## [SOURCE MATERIAL]
= = = = =

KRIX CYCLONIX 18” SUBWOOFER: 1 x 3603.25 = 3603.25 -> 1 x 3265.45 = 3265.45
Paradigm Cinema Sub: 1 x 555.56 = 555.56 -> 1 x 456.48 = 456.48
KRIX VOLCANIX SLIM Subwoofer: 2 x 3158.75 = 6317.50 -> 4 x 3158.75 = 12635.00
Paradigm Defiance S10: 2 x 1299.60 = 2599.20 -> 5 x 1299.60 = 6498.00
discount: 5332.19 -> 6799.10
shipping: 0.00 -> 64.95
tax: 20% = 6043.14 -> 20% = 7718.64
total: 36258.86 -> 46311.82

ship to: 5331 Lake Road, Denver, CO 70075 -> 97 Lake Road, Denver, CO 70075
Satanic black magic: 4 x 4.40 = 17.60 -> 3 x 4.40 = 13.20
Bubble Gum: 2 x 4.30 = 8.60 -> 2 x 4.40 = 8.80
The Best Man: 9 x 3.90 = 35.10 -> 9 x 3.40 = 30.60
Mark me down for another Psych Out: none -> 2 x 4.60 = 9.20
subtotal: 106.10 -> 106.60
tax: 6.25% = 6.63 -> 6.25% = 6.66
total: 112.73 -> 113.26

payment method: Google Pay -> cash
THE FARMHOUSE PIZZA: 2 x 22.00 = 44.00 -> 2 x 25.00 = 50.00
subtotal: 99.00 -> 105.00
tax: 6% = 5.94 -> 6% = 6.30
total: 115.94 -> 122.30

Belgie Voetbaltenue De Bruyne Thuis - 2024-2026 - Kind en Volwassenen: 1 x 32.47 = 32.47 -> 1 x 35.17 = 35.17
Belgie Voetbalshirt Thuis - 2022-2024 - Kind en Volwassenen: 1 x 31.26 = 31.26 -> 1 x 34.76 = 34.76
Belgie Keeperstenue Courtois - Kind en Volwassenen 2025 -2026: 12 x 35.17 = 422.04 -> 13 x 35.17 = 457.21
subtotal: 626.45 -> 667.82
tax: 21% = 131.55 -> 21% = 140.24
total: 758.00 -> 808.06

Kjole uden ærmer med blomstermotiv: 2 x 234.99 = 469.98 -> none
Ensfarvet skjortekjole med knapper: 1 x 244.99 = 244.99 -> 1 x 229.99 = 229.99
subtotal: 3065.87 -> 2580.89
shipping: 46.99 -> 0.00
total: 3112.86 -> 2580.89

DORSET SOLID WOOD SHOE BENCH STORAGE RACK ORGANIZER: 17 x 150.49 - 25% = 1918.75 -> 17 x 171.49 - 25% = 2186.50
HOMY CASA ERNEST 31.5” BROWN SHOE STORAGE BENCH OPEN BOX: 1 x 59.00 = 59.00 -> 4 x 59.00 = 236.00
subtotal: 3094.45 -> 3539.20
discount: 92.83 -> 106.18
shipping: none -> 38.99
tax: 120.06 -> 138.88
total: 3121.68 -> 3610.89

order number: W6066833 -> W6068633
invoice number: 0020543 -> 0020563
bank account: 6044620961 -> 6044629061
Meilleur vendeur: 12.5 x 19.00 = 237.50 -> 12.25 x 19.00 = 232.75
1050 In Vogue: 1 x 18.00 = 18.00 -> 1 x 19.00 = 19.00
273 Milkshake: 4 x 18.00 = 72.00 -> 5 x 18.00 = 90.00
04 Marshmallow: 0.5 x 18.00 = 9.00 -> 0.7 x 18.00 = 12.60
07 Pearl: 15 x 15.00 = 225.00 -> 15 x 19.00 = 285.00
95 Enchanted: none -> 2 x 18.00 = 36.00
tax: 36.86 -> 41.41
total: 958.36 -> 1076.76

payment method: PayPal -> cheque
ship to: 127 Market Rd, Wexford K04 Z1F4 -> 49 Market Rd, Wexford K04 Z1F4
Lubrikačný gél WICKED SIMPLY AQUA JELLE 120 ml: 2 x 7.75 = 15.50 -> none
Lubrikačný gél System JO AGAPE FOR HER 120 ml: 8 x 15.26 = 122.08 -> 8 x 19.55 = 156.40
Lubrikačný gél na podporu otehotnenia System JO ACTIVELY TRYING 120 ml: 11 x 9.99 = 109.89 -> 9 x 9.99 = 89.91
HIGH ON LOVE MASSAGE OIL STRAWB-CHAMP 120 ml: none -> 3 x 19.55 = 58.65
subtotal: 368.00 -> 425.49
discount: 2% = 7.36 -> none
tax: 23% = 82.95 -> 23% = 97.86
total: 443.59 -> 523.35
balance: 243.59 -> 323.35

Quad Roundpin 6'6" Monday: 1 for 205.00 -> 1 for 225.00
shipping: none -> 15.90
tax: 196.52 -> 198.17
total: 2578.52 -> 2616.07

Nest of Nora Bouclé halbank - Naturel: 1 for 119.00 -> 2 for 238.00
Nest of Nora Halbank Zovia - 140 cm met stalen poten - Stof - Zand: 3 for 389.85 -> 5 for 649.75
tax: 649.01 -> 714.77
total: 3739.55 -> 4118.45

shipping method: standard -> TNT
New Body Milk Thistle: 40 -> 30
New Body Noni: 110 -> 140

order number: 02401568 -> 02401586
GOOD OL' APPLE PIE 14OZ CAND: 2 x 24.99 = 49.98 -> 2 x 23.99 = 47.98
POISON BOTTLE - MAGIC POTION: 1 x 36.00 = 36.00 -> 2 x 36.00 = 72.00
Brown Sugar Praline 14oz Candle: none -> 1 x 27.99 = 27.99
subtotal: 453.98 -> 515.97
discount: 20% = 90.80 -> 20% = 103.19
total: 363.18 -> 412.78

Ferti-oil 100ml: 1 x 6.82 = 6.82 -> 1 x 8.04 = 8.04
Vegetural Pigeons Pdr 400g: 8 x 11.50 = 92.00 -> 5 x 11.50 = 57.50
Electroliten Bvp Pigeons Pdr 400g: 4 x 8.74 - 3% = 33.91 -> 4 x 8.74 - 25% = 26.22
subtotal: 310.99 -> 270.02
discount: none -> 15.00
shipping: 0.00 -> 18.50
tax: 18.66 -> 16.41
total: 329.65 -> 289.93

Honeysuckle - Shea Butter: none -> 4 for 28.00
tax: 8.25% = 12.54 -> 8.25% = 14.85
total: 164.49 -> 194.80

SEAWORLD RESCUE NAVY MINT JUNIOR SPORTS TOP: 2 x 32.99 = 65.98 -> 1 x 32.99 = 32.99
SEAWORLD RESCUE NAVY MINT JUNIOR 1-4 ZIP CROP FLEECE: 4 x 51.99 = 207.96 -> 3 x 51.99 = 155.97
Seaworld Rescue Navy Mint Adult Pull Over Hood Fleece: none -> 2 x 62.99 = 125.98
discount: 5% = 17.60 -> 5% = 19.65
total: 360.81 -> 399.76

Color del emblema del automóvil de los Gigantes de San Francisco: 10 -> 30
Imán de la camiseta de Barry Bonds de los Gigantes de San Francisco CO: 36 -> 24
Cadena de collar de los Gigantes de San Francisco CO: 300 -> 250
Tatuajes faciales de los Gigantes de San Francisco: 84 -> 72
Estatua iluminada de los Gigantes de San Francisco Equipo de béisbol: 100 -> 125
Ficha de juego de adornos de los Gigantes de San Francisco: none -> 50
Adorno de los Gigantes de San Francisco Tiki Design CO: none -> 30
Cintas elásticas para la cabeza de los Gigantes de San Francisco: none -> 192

= = = = =

Would you copy out exactly the lines above that start at the one containing "total: 758.00 -> 808.06" and end at the one containing "invoice number: 0020543 -> 0020563", inclusive?

total: 758.00 -> 808.06

Kjole uden ærmer med blomstermotiv: 2 x 234.99 = 469.98 -> none
Ensfarvet skjortekjole med knapper: 1 x 244.99 = 244.99 -> 1 x 229.99 = 229.99
subtotal: 3065.87 -> 2580.89
shipping: 46.99 -> 0.00
total: 3112.86 -> 2580.89

DORSET SOLID WOOD SHOE BENCH STORAGE RACK ORGANIZER: 17 x 150.49 - 25% = 1918.75 -> 17 x 171.49 - 25% = 2186.50
HOMY CASA ERNEST 31.5” BROWN SHOE STORAGE BENCH OPEN BOX: 1 x 59.00 = 59.00 -> 4 x 59.00 = 236.00
subtotal: 3094.45 -> 3539.20
discount: 92.83 -> 106.18
shipping: none -> 38.99
tax: 120.06 -> 138.88
total: 3121.68 -> 3610.89

order number: W6066833 -> W6068633
invoice number: 0020543 -> 0020563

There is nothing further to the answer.